Alberta Whittle, who is representing Scotland at the Biennale, quotes directly from Parable of the Sower in her climate-justice themed video installation From the Forest to the Concrete (to the Forest) (2019), and draws on the notion of “hyperempathy”, the fictional (and deeply metaphorical) congenital disease that Lauren Olamina must bear in the Parable series, where she physically feels the pain and pleasure experienced by those around her. Among the artists who have long looked to Butler is Isaac Julien, whose video work Encore II (Radioactive) (2004) is directly inspired by Lilith Iyapo, the cyborg protagonist in Butler’s Xenogenesis trilogy (now known as Lilith’s Brood), intertwined with references to the African American explorer Matthew Henson.
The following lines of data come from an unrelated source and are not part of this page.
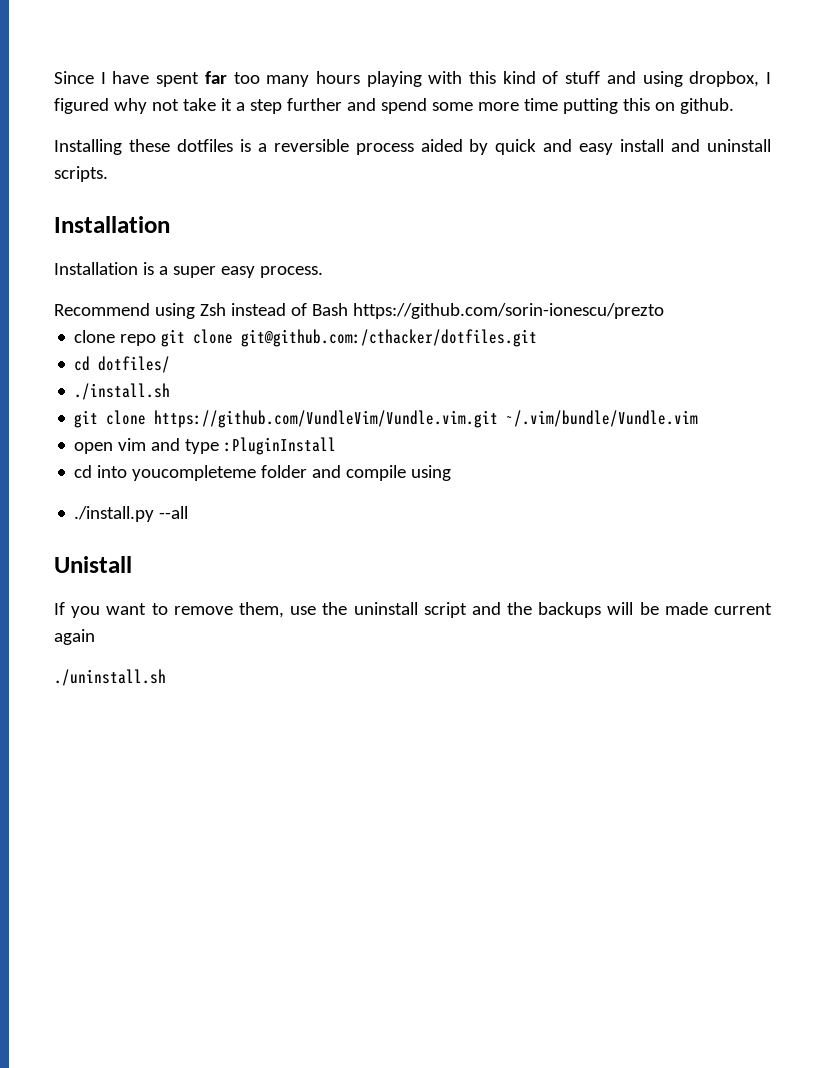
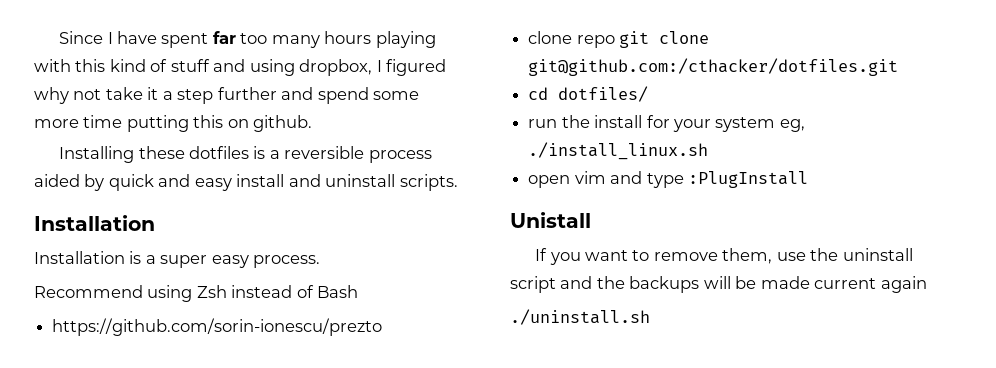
- Recommend using Zsh instead of Bash https://github.com/sorin-ionescu/prezto
+ Recommend using Zsh instead of Bash
+ https://github.com/sorin-ionescu/prezto
- ./install.sh
- git clone https://github.com/VundleVim/Vundle.vim.git ~/.vim/bundle/Vundle.vim
- open vim and type :PluginInstall
- cd into youcompleteme folder and compile using
- ./install.py --all
+ run the install for your system eg, ./install_linux.sh
+ open vim and type :PlugInstall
Butler’s interspecies beings also helped the sculptor Francis Upritchard imagine her distinctive multi-limbed figures, fused with historic Asian gods, among other things.
Candice Breitz, the South African artist, said in a conversation for The Art Newspaper’s podcast A brush with… that she returned to Butler’s feminist science fiction “quite specifically” in relation to Labour (2019), a video piece in which she imagines infants who would grow up to be totalitarian rulers being sucked back into their mothers’ wombs. Breitz lauds Butler’s “ability to use a future language to describe the present, and the exquisite balance in her writing between observation of lived realities that aren't going away anytime soon— oppressions and hardnesses that are very real and very now—but then the way in which she reflects on them through constructions of possible utopian futures, which sometimes slip into dystopia. And, of course, the very powerful feminist messaging that resonates throughout her work.”
As Odutola puts it, “Butler’s virtuosity collates a variety of interests”. Through them, she liberates artists to do the same; probing the past, responding to the present and imagining possible futures.